··· RECORDS PROVIDED
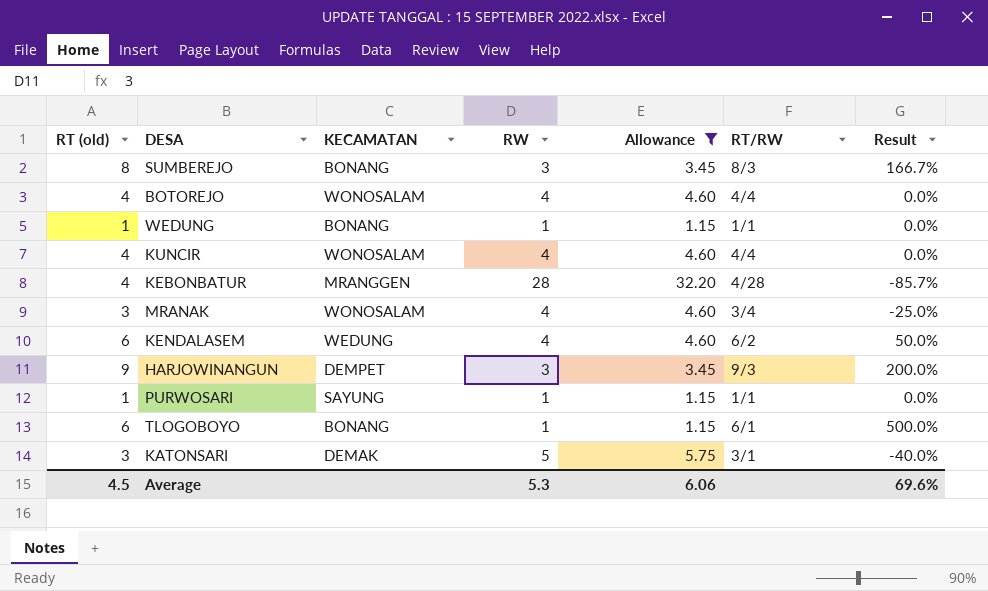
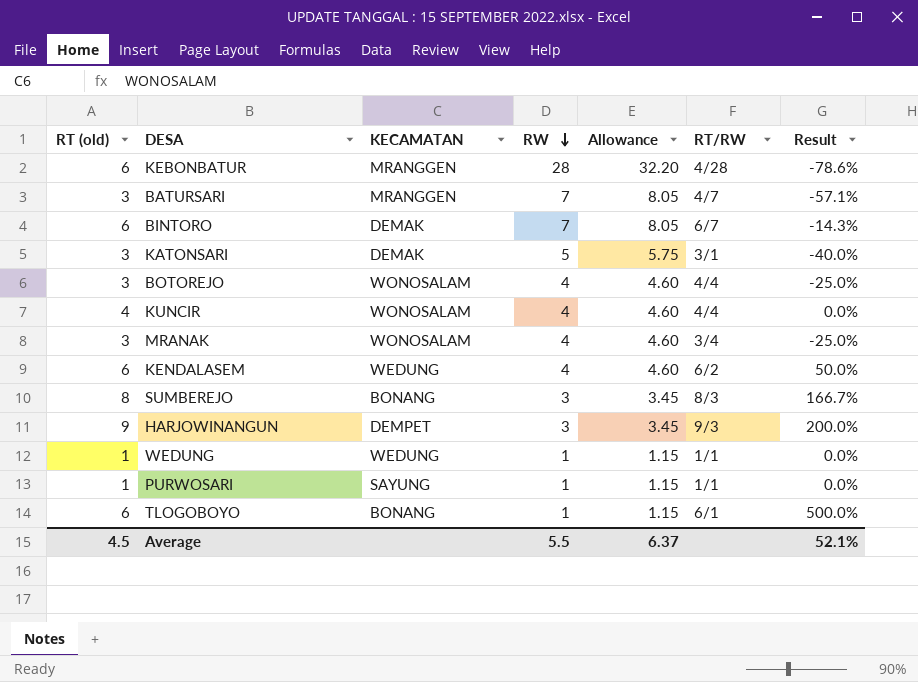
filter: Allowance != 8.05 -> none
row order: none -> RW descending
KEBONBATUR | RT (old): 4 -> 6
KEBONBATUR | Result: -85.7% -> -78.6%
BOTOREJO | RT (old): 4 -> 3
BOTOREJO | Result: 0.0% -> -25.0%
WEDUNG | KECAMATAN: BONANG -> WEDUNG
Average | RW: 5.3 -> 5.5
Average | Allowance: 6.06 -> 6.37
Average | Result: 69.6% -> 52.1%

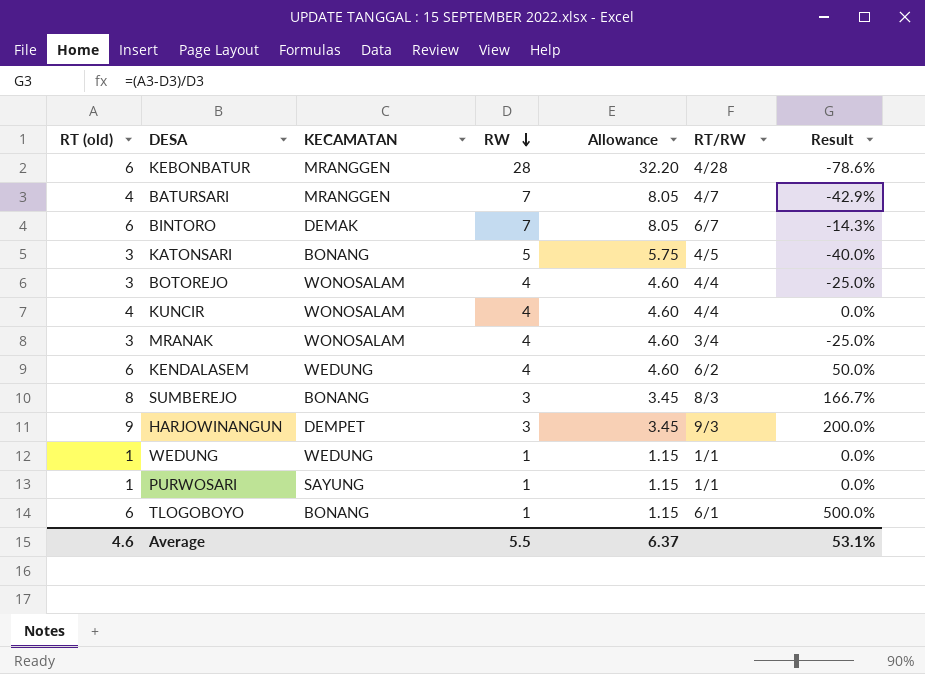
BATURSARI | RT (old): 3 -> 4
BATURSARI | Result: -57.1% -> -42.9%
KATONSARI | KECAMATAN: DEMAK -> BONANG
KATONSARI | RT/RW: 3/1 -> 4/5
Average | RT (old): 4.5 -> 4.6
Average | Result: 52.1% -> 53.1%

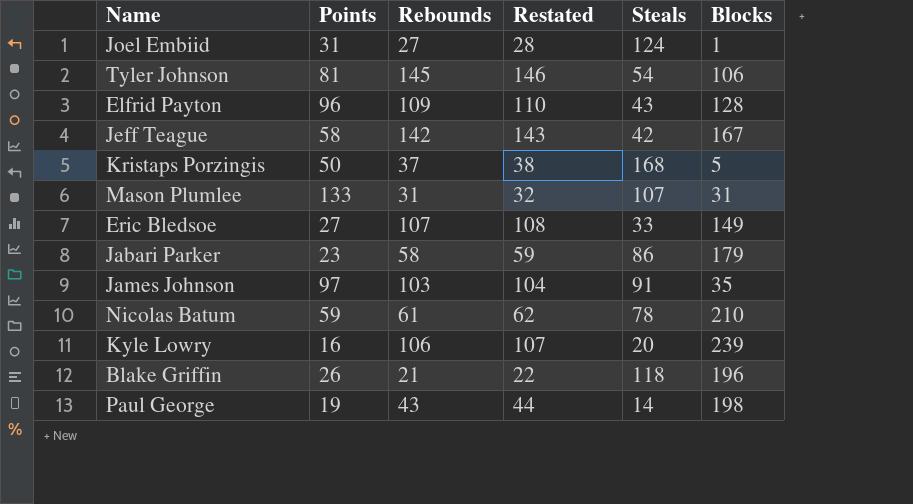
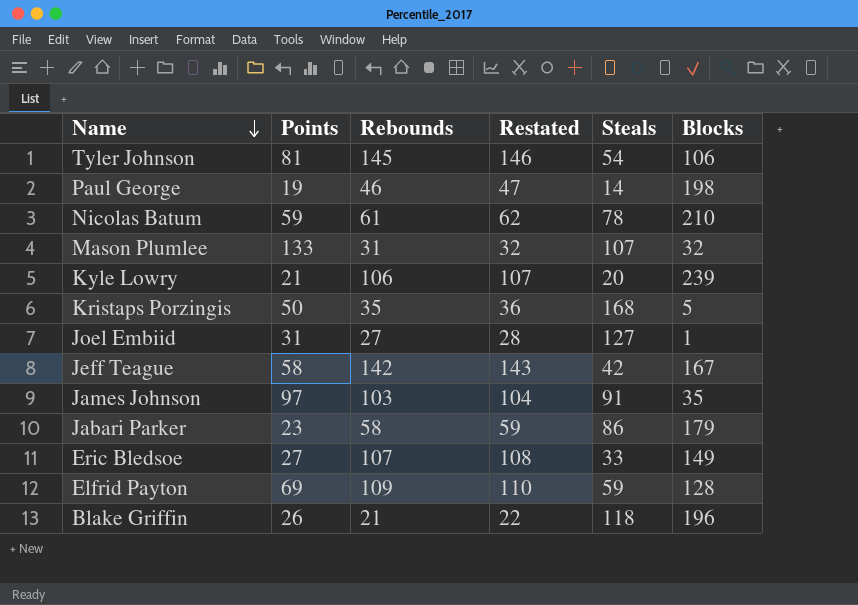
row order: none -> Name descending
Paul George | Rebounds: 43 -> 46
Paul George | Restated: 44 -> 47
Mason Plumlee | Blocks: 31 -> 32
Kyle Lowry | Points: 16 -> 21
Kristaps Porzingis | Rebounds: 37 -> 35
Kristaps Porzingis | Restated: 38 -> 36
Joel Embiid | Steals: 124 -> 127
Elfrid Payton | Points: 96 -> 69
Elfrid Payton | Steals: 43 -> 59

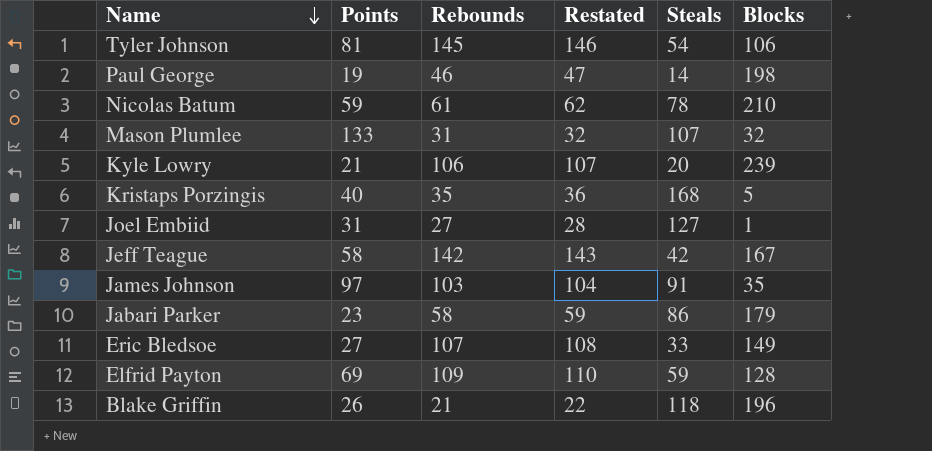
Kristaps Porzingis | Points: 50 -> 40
······
**WORK ITEM**
Pick out the lines above that hold the string "BATURSARI" and show them.

**EXERCISE ANSWER**
BATURSARI | RT (old): 3 -> 4
BATURSARI | Result: -57.1% -> -42.9%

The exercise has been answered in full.